Aplastic Anemia: A Rare Presentation Of Chronic Hepatitis
C Yazdi
Citation
C Yazdi. Aplastic Anemia: A Rare Presentation Of Chronic Hepatitis. The Internet Journal of Hematology. 2002 Volume 1 Number 1.
Abstract
We report a case of aplastic anemia in a 52 year old patient. Aplastic anemia accounts for one of the rare complications of viral hepatitis. (2,3) Within recent years of the combination of aplastic anemia following viral hepatitis has been reported with increasing frequency suggesting the existence of a casual relationship between the two conditions.
Introduction
Hepatitis B (HBV) and C (HCV) viruses are well-recognized causes for chronic hepatitis, cirrhosis, and even for hepatocellular carcinoma. Apart from liver disease, these viral infections are known to be associated with a spectrum of extrahepatic manifestations. The prevalence of clinically significant extrahepatic manifestations is relatively low, but it can be associated with significant morbidity and even mortality. An awareness and recognition of these manifestations is of paramount importance in facilitating early diagnosis and in offering treatment. The aim of this article is to draw attention to this fact and considering hepatitis in every patient with Aplastic anemia.
Case report
A 52 years old man came to the outpatient clinic with the chief complaint of general fatigue and a permanent bruise over his left leg since a month. Hemoglobin was 12 g/dl and platelet count was 15,000 at that time. He was started on folic acid and ferrous sulfate one tablet a day for 3 months but no changes occurred.
Then, he came to a hematologist and bone marrow aspiration and biopsy were performed. The result was diminished cellularity and increased in plasma cells (aplastic anemia).

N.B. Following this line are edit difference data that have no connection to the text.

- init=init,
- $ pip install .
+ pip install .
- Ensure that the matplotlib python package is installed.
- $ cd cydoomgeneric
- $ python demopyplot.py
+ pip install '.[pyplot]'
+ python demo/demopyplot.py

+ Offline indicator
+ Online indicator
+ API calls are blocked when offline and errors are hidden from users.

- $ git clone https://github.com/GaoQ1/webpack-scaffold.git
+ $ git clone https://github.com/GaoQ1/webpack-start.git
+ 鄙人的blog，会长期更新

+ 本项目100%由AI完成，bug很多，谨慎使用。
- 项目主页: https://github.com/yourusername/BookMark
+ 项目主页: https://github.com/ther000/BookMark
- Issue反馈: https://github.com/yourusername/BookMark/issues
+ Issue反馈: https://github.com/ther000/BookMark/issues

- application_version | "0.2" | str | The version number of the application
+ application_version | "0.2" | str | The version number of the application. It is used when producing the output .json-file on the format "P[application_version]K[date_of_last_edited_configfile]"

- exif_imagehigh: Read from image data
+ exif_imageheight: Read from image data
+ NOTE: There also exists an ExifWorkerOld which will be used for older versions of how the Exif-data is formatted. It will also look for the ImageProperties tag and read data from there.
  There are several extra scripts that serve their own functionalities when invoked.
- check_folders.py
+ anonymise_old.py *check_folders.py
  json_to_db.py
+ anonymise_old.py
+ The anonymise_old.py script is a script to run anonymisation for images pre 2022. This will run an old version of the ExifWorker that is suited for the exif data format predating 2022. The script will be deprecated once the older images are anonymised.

He was started on with Danazole a tablet a day for a year. Gradually he became ichteric. He was referred to a gastroenterologist. At this time, he had a PT of 14/sec, INR of 1.8, Hgb of 11 mg/dl and Platelet count of 30,000 with target cells, polychromia and elyptocytosis. Viral markers were also found positive (HBs Ag +, HBs Ab -, HBc Ab - and HCv Ab -). Liver biopsy showed hepatitis, chronic type with moderate fibrosis and porto-portal bridge formation ;( Score 14 in knodell system). (Fig.1)
Soon after, he was started Interferon-a injection for a year. At the end his AST was 56 IU/L and ALT was 72 IU/L. After all, Lamivudine have been started for three years till now.
Discussion
Hepatitis B (HBV) virus is well-recognized cause for chronic hepatitis, cirrhosis, and even for hepatocellular carcinoma. Apart from liver disease, these viral infections are known to be associated with a spectrum of extrahepatic manifestations. The prevalence of clinically significant extrahepatic manifestations is relatively low, but it can be associated with significant morbidity and even mortality. An awareness and recognition of these manifestations is of paramount importance in facilitating early diagnosis. (1)
Aplastic anemia accounts for one of the rare complications of viral hepatitis. (2,3) Recently, the combination of aplastic anemia following viral hepatitis has been reported with increasing frequency suggesting the existence of a casual relationship between the two conditions. (4, 5, 6)
The aim of this article is to highlight the fact that viral hepatitis should be kept in mind as a possibility in the presence of aplastic anemia, especially in a developing country like Iran and viral markers should always be check to rule out the same.